## PROBLEM STATEMENT
Please give, exactly as they appear below, the line with "- Moreover, we" and every line after it through the final one, and nothing else.

## DATA EXTRACTS
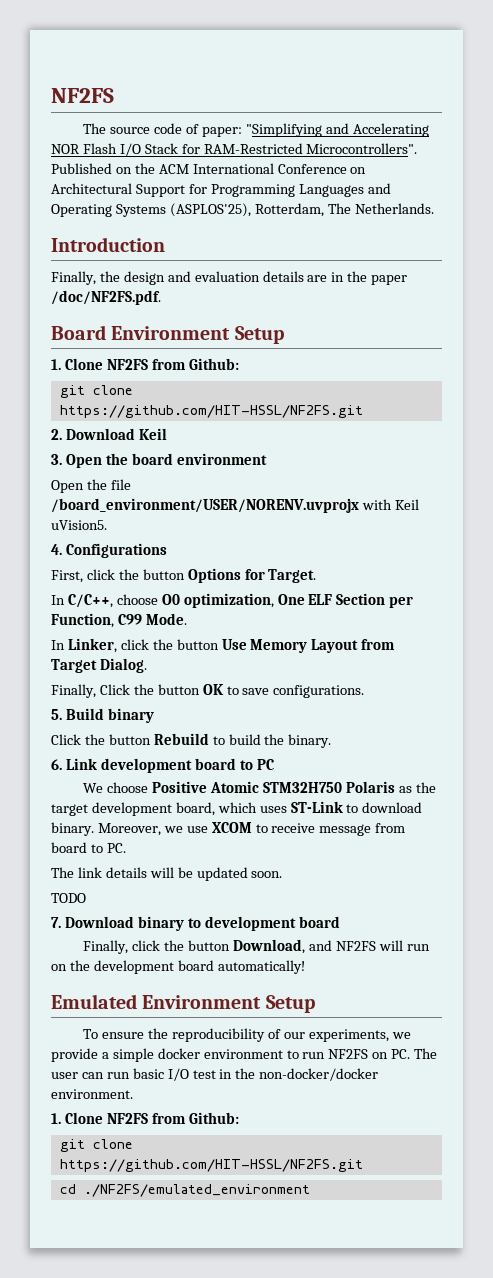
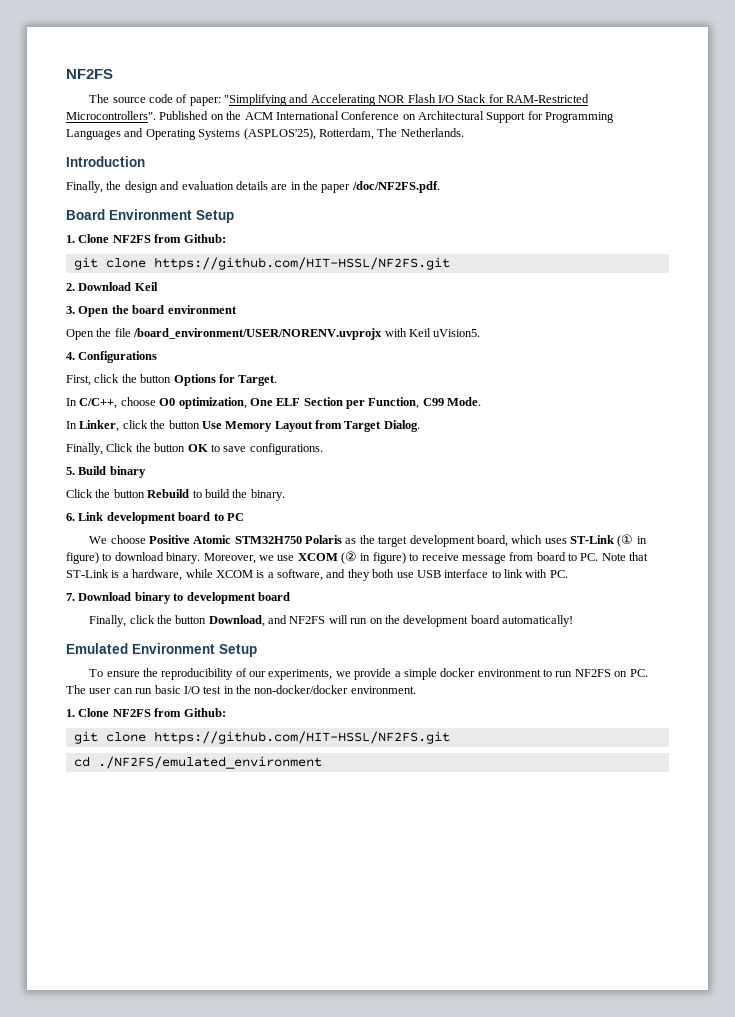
- We choose Positive Atomic STM32H750 Polaris as the target development board, which uses ST-Link to download binary.
+ We choose Positive Atomic STM32H750 Polaris as the target development board, which uses ST-Link (① in figure) to download binary.
- Moreover, we use XCOM to receive message from board to PC.
- The link details will be updated soon.
- TODO
+ Moreover, we use XCOM (② in figure) to receive message from board to PC. Note that ST-Link is a hardware, while XCOM is a software, and they both use USB interface to link with PC.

## SOLUTION
- Moreover, we use XCOM to receive message from board to PC.
- The link details will be updated soon.
- TODO
+ Moreover, we use XCOM (② in figure) to receive message from board to PC. Note that ST-Link is a hardware, while XCOM is a software, and they both use USB interface to link with PC.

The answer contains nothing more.